To be sure, some people may express pro-government views as a form of self-protection, and certain segments of China’s population are profoundly aggrieved by CCP rule. China’s political system is intolerably cruel to many of those deemed dangerous by the state, from political dissidents and human rights advocates to Christian missionaries and Muslims in Xinjiang.

But the fact that the people I spoke with were willing to share their negative sentiments made their expressions of overall support for their country’s leadership more significant and credible. It suggests that widespread anxieties, though profound, are contained.

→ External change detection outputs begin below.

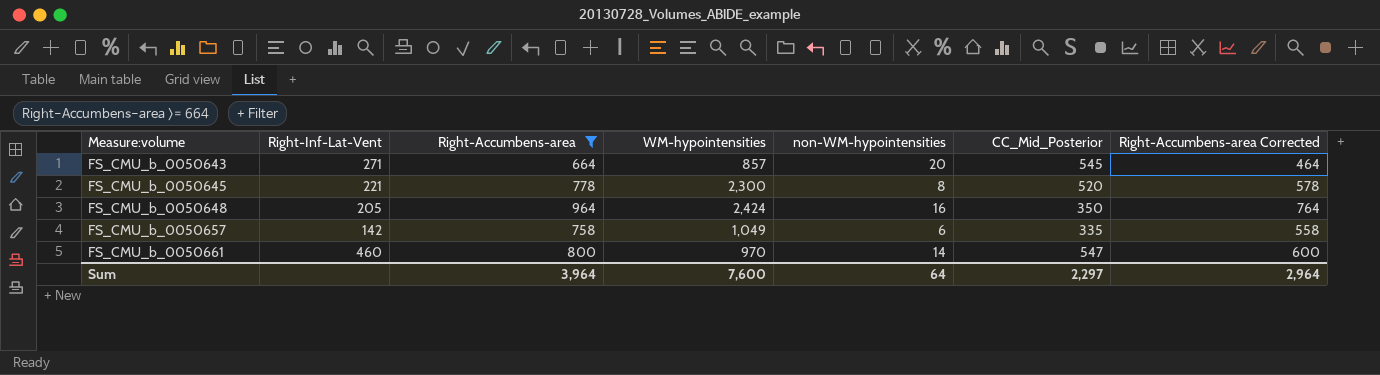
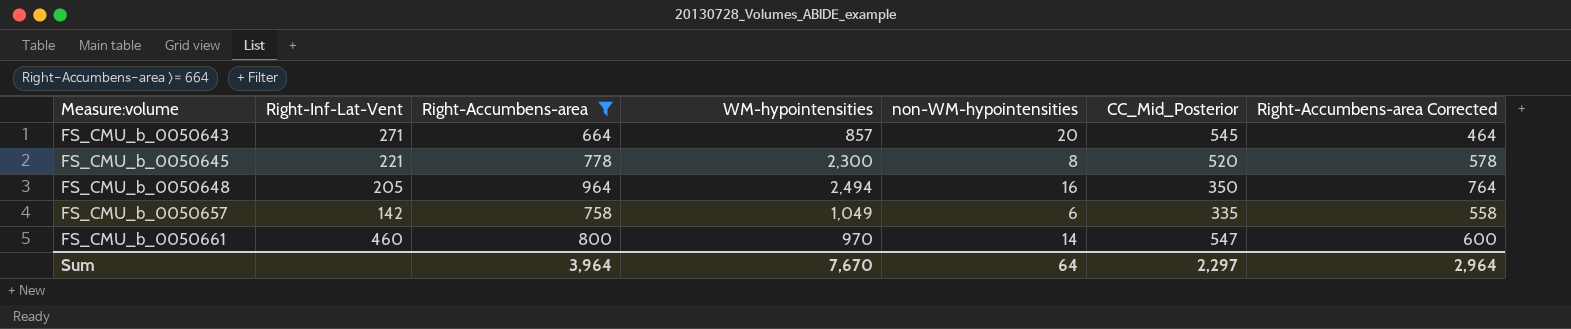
FS_CMU_b_0050648 | WM-hypointensities: 2,424 -> 2,494
Sum | WM-hypointensities: 7,600 -> 7,670

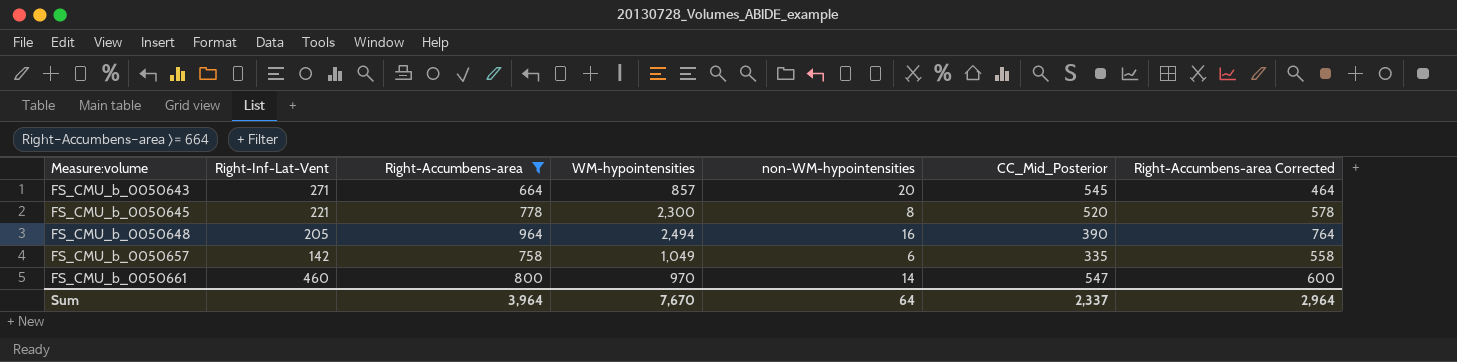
FS_CMU_b_0050648 | CC_Mid_Posterior: 350 -> 390
Sum | CC_Mid_Posterior: 2,297 -> 2,337

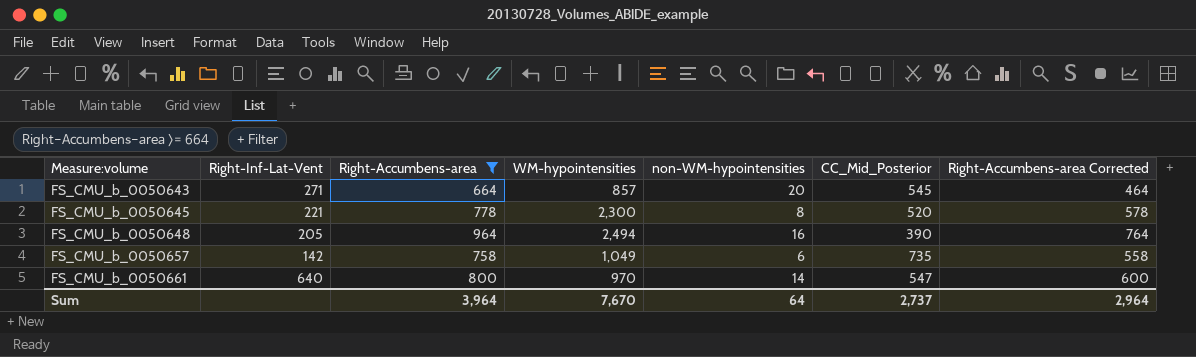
FS_CMU_b_0050657 | CC_Mid_Posterior: 335 -> 735
FS_CMU_b_0050661 | Right-Inf-Lat-Vent: 460 -> 640
Sum | CC_Mid_Posterior: 2,337 -> 2,737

No matter the economic reality, it is important to recognize that many Chinese still feel real economic frustration and pessimism. If the mood I observed in Henan is allowed to fester, Beijing may face a legitimacy crisis in the long run. For the time being, however, it would be unwise for the Trump administration to hold its breath waiting for the CCP’s popular support to collapse.

A prolonged trade war may damage China’s economy, but it will take a long time to overturn popular satisfaction with the monumental material progress the regime has delivered within the lifetimes of many Chinese citizens.